*Screenshot and code edit data*

________________

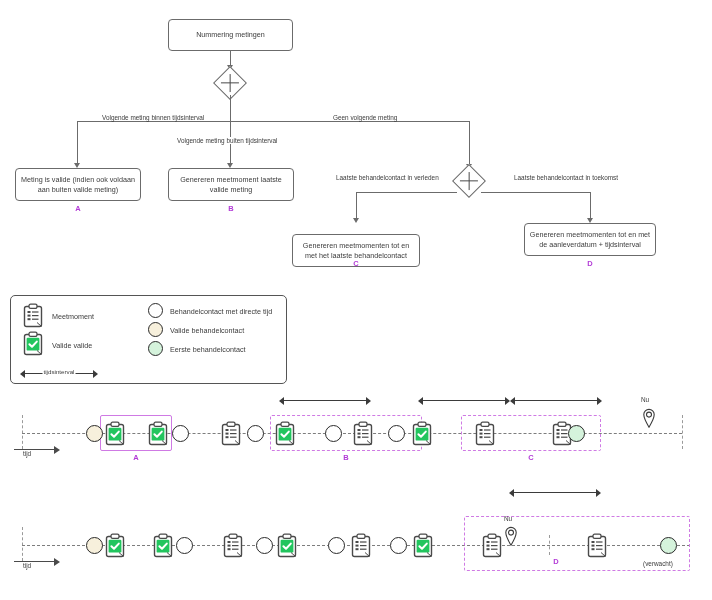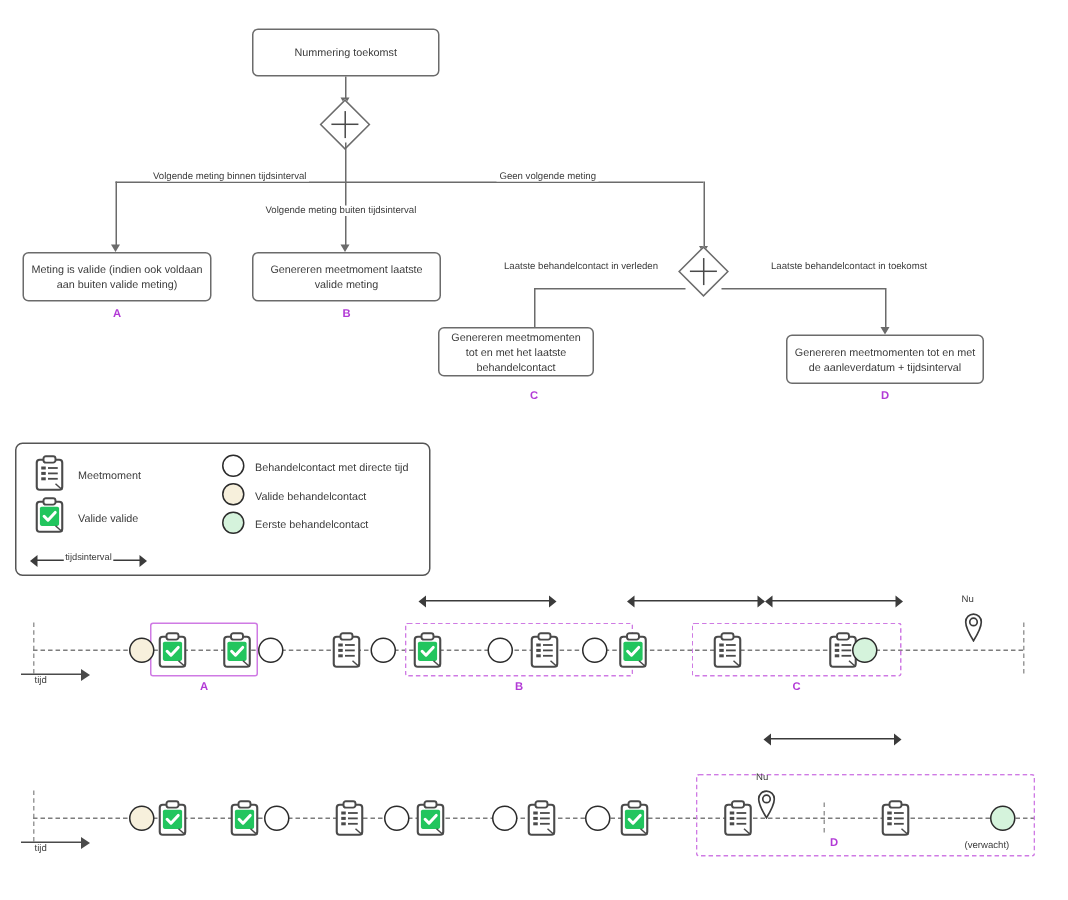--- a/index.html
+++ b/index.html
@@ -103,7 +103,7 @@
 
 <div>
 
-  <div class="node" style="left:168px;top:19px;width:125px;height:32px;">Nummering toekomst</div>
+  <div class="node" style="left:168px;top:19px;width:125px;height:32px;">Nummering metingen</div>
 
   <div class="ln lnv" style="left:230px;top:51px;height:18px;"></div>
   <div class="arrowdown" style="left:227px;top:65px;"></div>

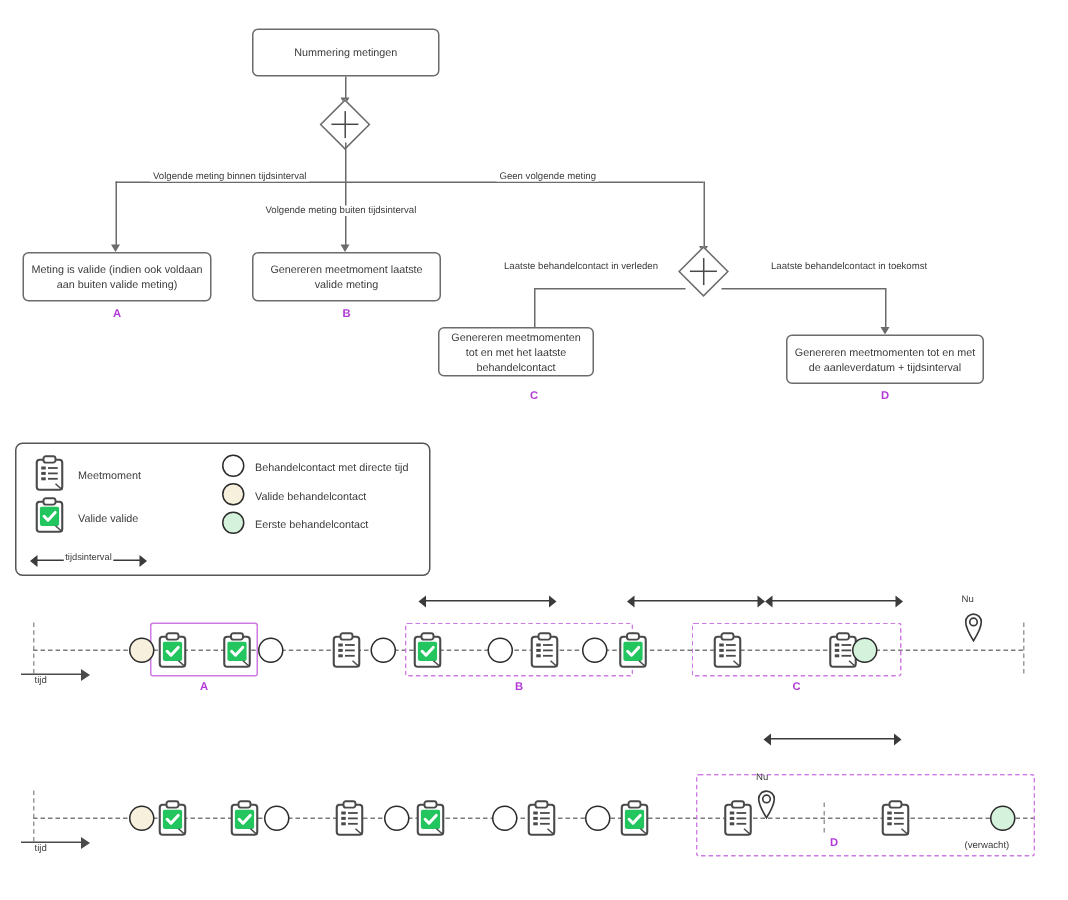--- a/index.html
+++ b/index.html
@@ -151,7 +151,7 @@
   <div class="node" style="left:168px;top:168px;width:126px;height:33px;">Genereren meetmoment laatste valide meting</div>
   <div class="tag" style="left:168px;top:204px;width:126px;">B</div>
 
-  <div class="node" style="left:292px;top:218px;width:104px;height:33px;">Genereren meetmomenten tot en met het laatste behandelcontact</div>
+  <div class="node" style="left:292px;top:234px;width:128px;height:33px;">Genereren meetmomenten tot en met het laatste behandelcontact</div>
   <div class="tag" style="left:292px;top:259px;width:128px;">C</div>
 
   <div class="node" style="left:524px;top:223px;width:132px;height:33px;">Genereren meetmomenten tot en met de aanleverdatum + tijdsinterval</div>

________________

*TASK DETAILS*
What are the lines from the one with "-151,7 +151,7 @@" through the end of the entries? Give them again exactly, both end lines included.

*ANSWER SPACE*
@@ -151,7 +151,7 @@
   <div class="node" style="left:168px;top:168px;width:126px;height:33px;">Genereren meetmoment laatste valide meting</div>
   <div class="tag" style="left:168px;top:204px;width:126px;">B</div>
 
-  <div class="node" style="left:292px;top:218px;width:104px;height:33px;">Genereren meetmomenten tot en met het laatste behandelcontact</div>
+  <div class="node" style="left:292px;top:234px;width:128px;height:33px;">Genereren meetmomenten tot en met het laatste behandelcontact</div>
   <div class="tag" style="left:292px;top:259px;width:128px;">C</div>
 
   <div class="node" style="left:524px;top:223px;width:132px;height:33px;">Genereren meetmomenten tot en met de aanleverdatum + tijdsinterval</div>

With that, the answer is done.